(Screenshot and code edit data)
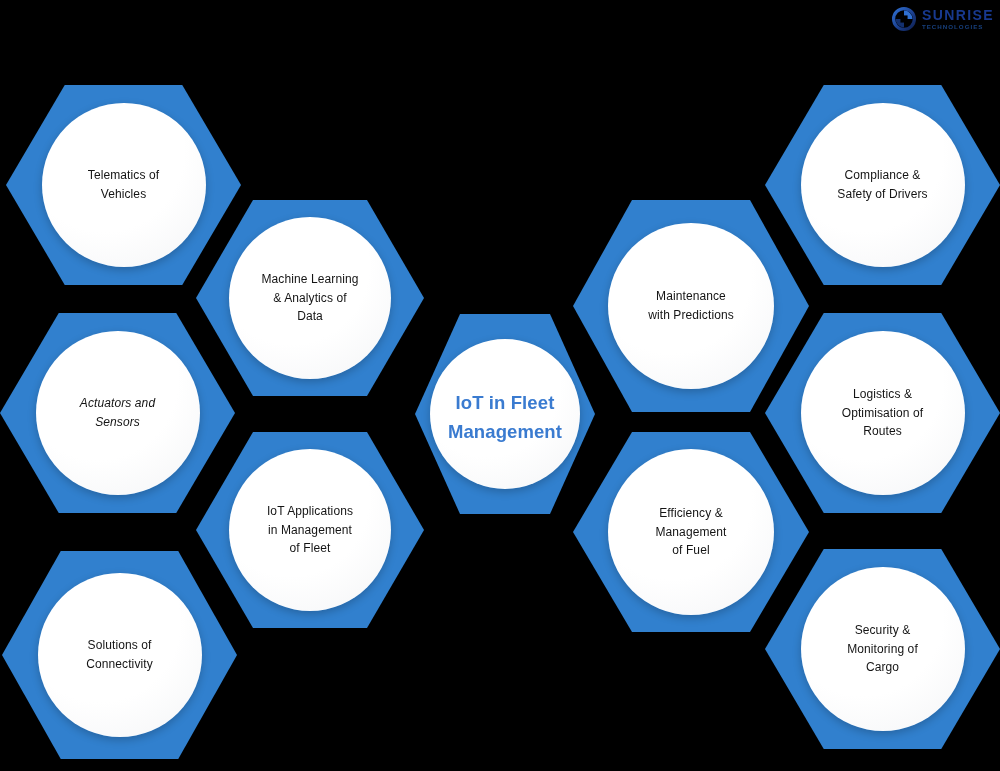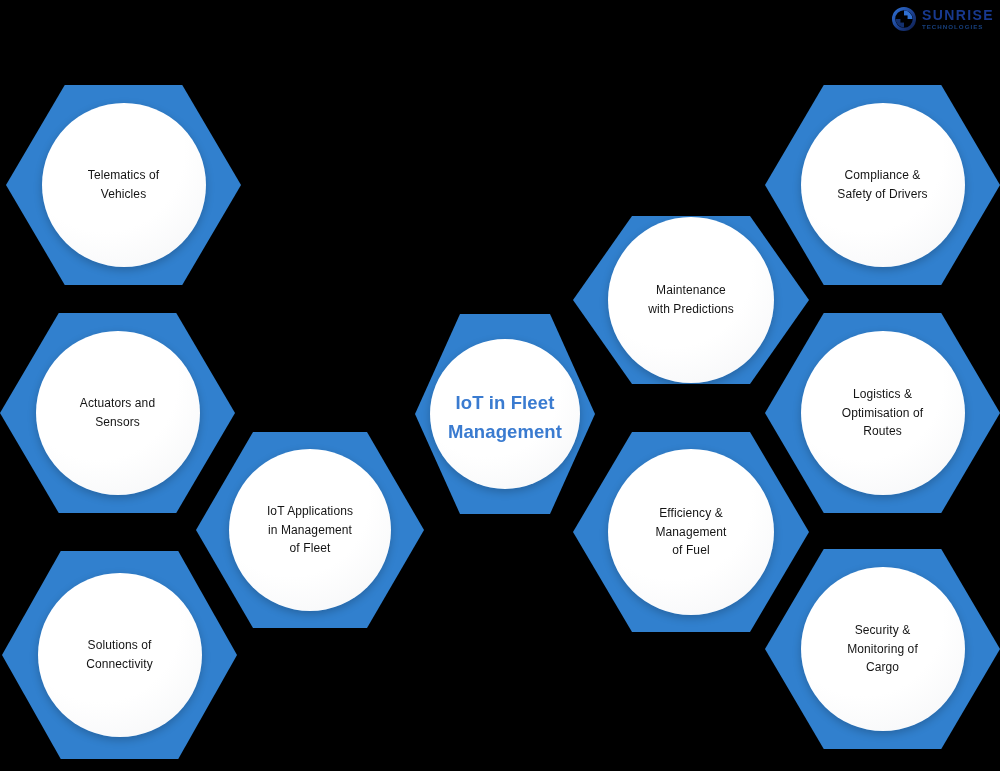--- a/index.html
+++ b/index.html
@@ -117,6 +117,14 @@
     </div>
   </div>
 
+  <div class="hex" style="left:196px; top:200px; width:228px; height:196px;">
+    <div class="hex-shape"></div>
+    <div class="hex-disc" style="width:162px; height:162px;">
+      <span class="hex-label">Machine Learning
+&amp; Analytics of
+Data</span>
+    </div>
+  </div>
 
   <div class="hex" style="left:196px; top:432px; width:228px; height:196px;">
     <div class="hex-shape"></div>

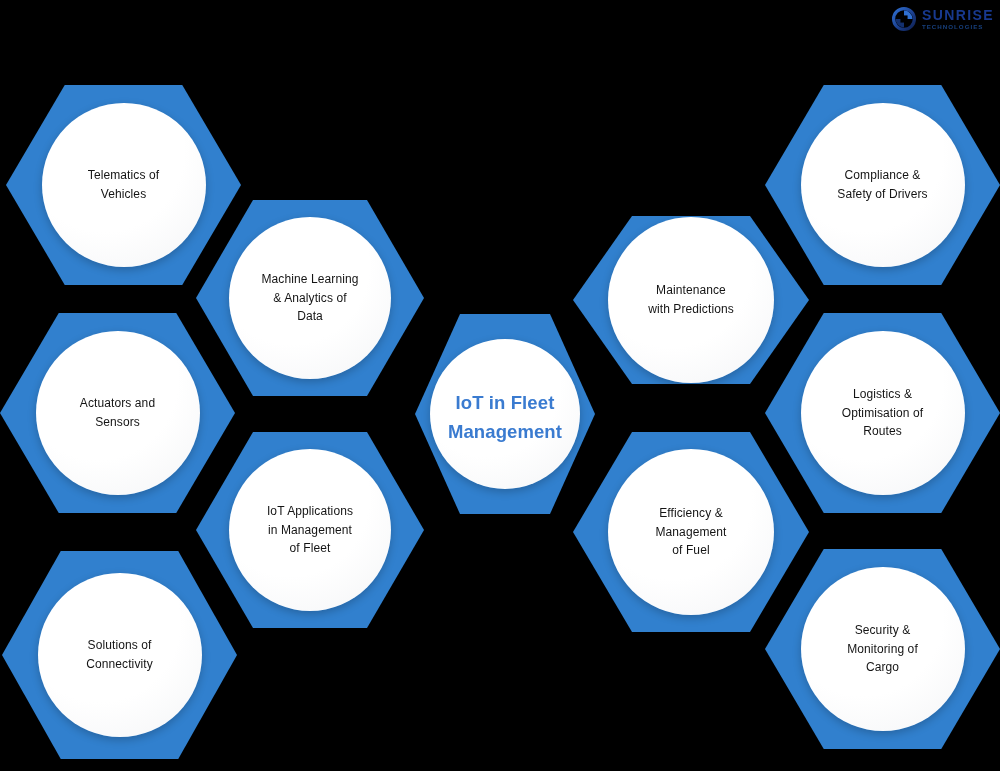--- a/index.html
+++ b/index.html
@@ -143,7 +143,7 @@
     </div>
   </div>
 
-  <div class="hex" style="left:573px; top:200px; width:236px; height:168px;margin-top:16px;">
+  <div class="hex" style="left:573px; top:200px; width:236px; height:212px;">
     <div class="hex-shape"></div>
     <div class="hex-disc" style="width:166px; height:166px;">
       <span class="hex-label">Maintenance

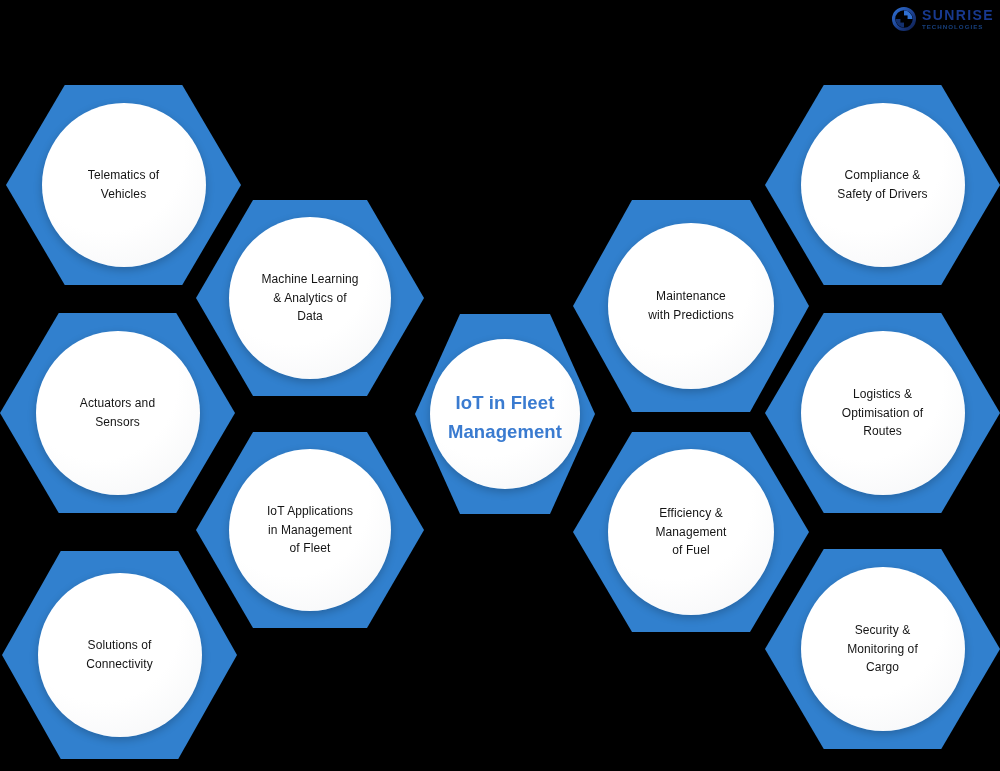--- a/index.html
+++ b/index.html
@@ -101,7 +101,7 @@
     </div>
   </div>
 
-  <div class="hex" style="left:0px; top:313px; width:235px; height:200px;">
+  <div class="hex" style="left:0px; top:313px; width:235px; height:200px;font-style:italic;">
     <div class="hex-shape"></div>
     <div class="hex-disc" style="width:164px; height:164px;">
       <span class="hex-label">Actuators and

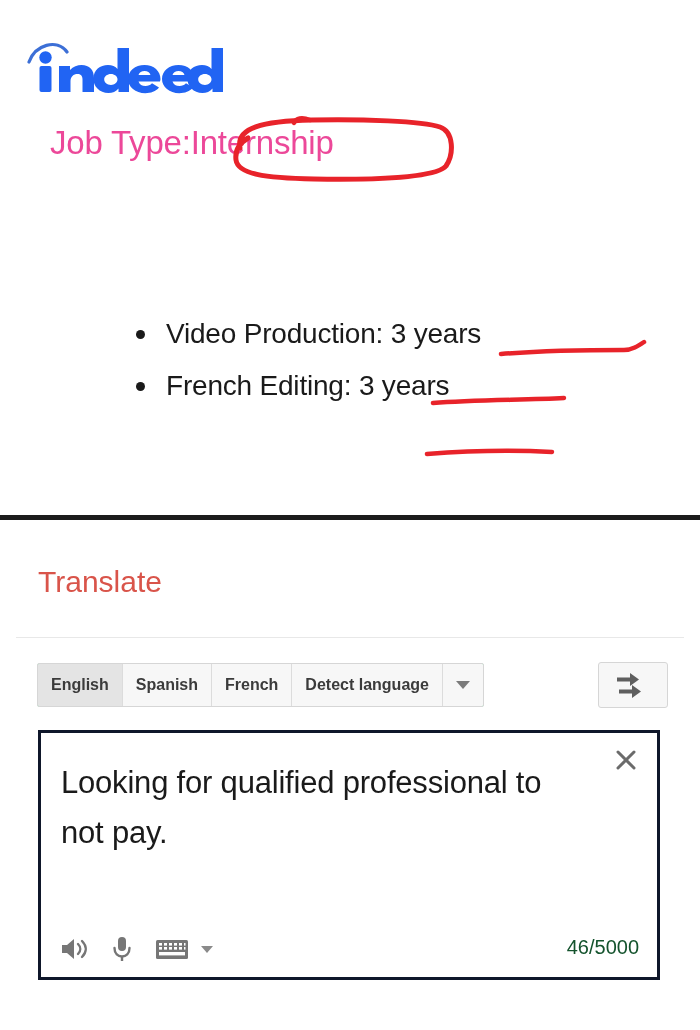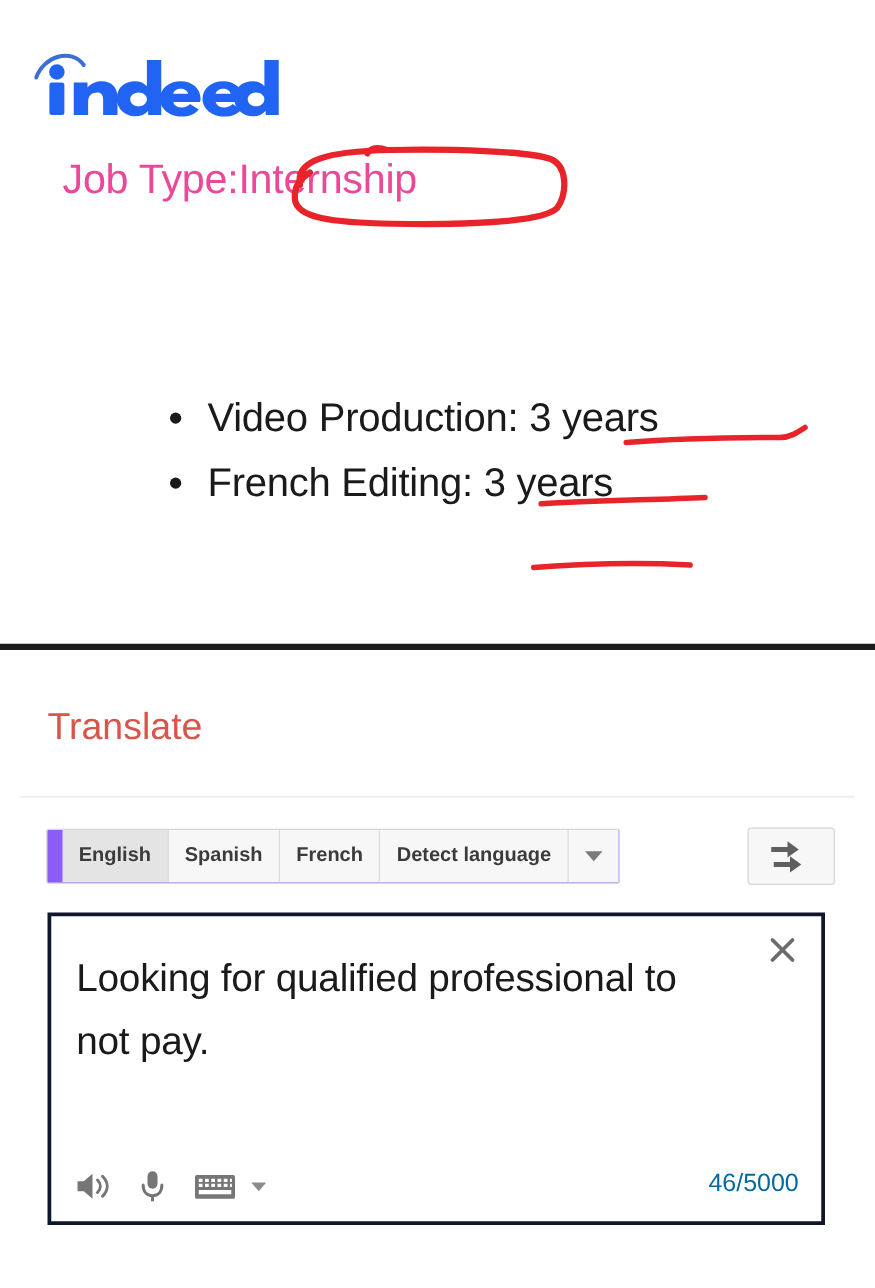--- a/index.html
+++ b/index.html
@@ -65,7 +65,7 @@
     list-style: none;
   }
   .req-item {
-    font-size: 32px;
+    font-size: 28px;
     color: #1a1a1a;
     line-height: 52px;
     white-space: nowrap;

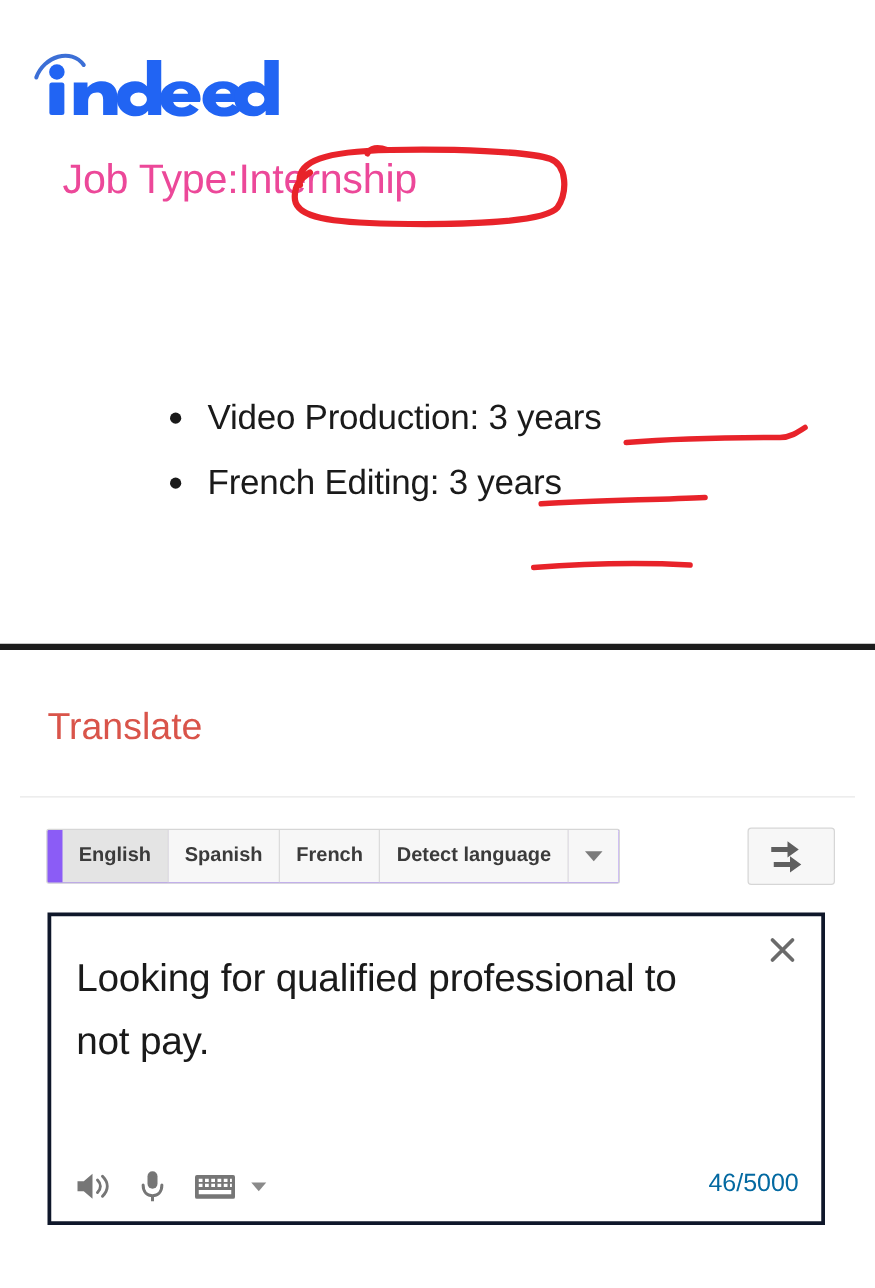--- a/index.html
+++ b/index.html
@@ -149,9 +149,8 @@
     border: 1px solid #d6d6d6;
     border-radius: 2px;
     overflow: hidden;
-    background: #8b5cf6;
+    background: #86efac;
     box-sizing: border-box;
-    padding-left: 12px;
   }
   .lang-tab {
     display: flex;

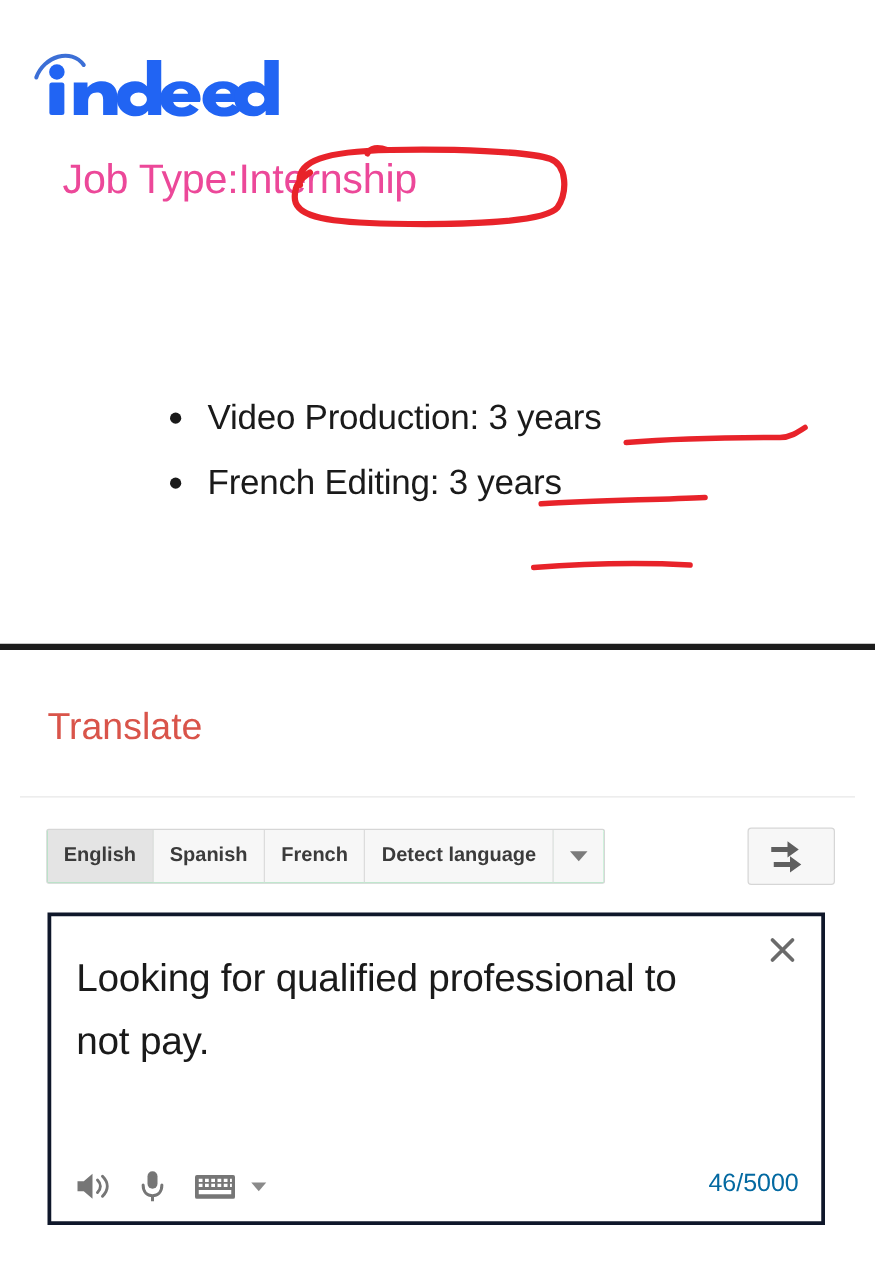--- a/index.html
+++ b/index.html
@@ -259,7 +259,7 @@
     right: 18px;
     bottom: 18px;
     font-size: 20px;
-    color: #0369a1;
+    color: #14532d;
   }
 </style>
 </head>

▸ **PROBLEM STATEMENT**: Show each line in the entries that holds the string "background".

▸ **WRITTEN SOLUTION**:
-    background: #8b5cf6;
+    background: #86efac;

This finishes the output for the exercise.